Before you turn in the homework, make sure everything runs as expected. To do so, select **Kernel**$\rightarrow$**Restart & Run All** in the toolbar above.  Remember to submit both on **DataHub** and **Gradescope**.

Please fill in your name and include a list of your collaborators below.

In [1]:
NAME = "Dylan Hernandez"
COLLABORATORS = ""

---

# Project 2: NYC Taxi Rides
# Extras

Put all of your extra work in here. Feel free to save figures to use when completing Part 4.

In [2]:
import os
import pandas as pd
import numpy as np
import sklearn.linear_model as lm
import matplotlib.pyplot as plt
import seaborn as sns
from pathlib import Path
import zipfile
from sqlalchemy import create_engine
from sklearn.model_selection import cross_val_score, train_test_split, GridSearchCV

sns.set(style="whitegrid", palette="muted")

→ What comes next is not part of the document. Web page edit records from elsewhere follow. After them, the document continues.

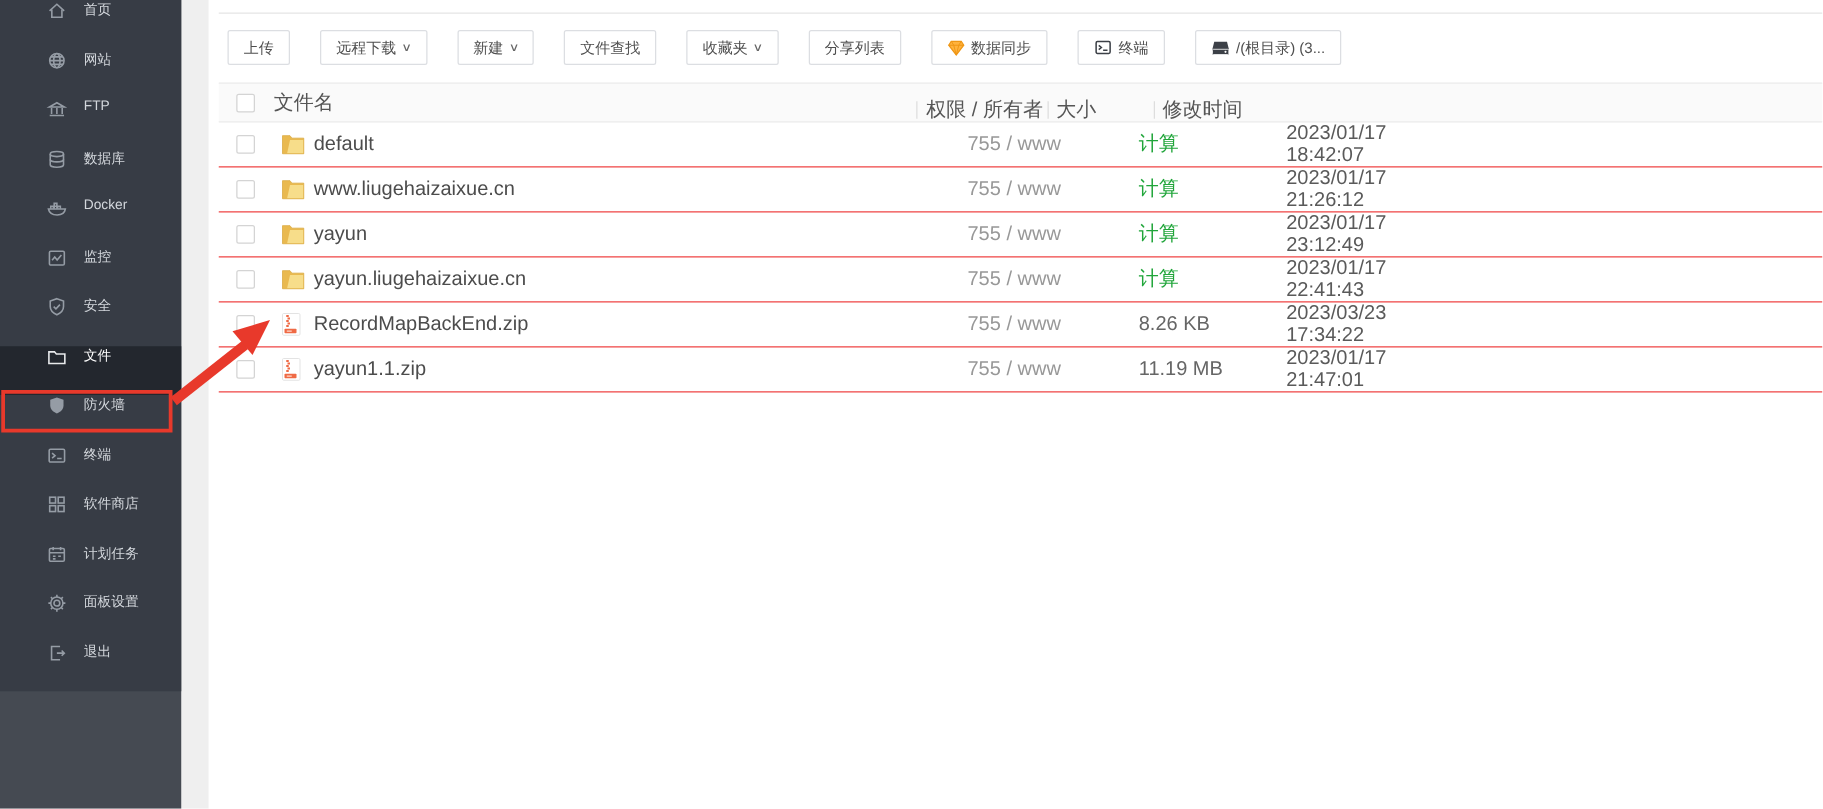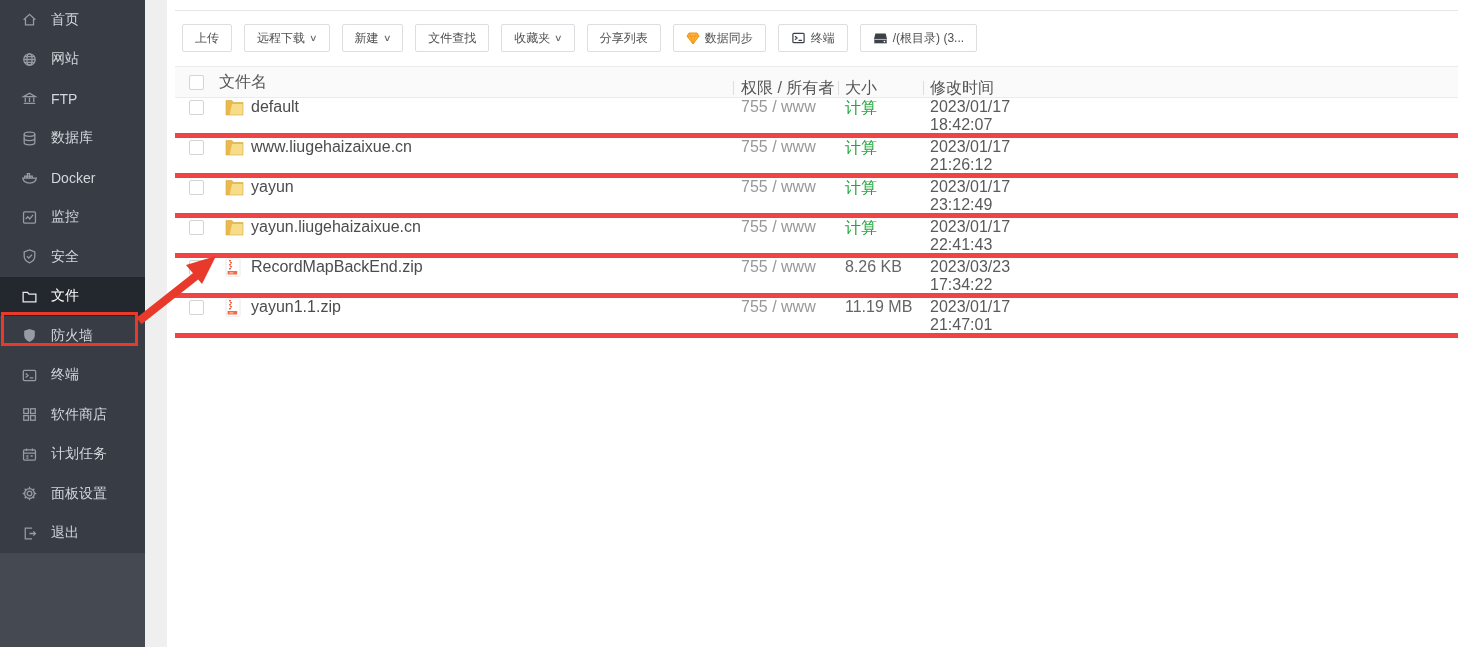"首页" .side-item { align-items: center -> none; font-size: 14px -> 11px; padding-left: none -> 16px }
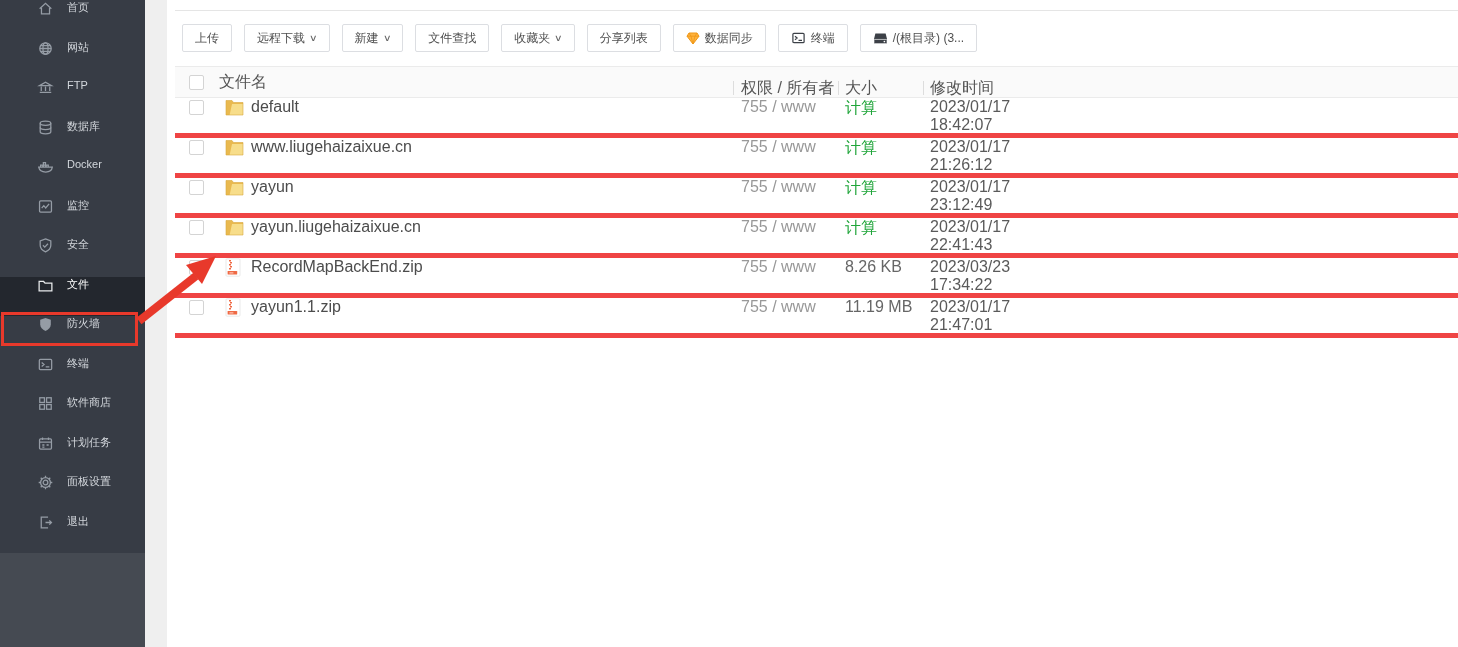"上传" .toolbar { gap: 12px -> 24px }
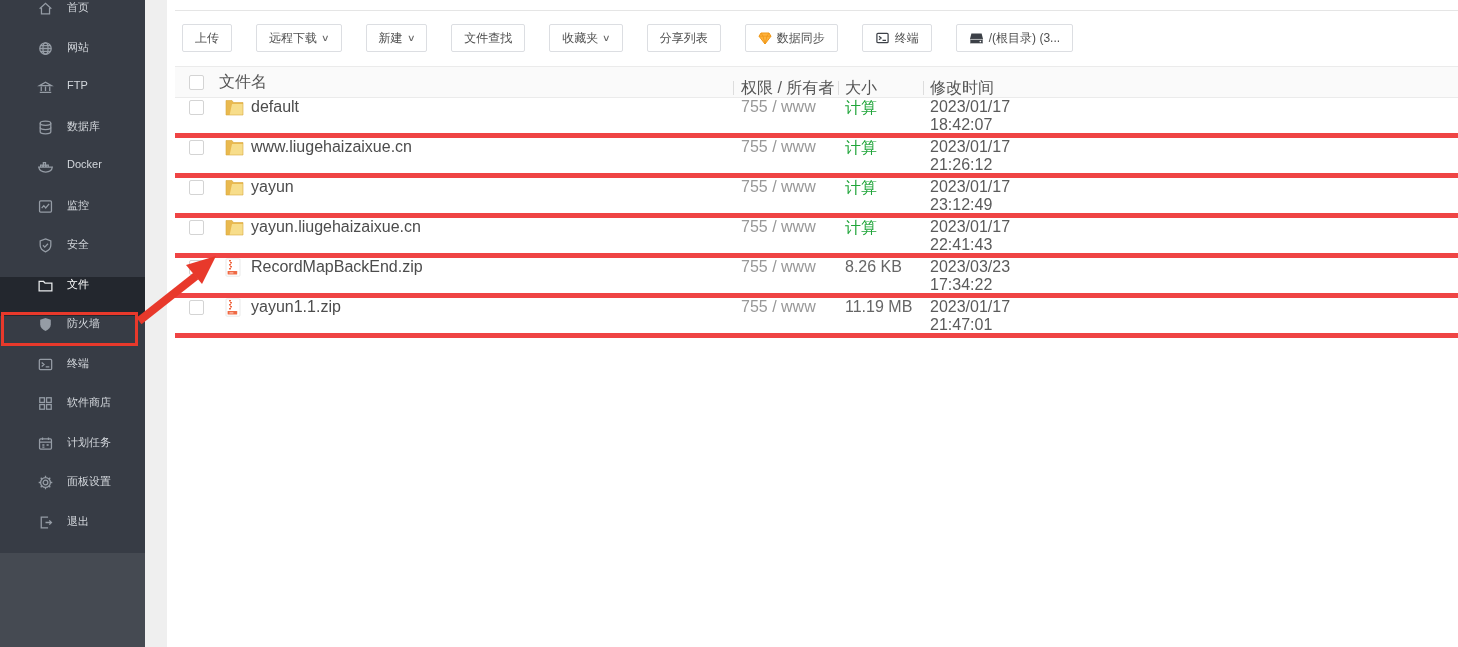"default" .t-row { align-items: flex-start -> center; border-bottom: 5px solid #ef4444 -> 1px solid #ef4444; gap: none -> 33px }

plt.rcParams['figure.figsize'] = (12, 9)
plt.rcParams['font.size'] = 12

%matplotlib inline

# Attempt #1

For this model, the features I will use include pickup_longitude, pickup_latitude, dropoff_longitude, dropoff_latitude, manhattan, day_of_week, and hour.

In this attempt, I will use the training set from part 1, which is limited to all ride data from the month of January. I will also make sure to handle any outliers in test set by replacing their values with averages (DONE in pt4). 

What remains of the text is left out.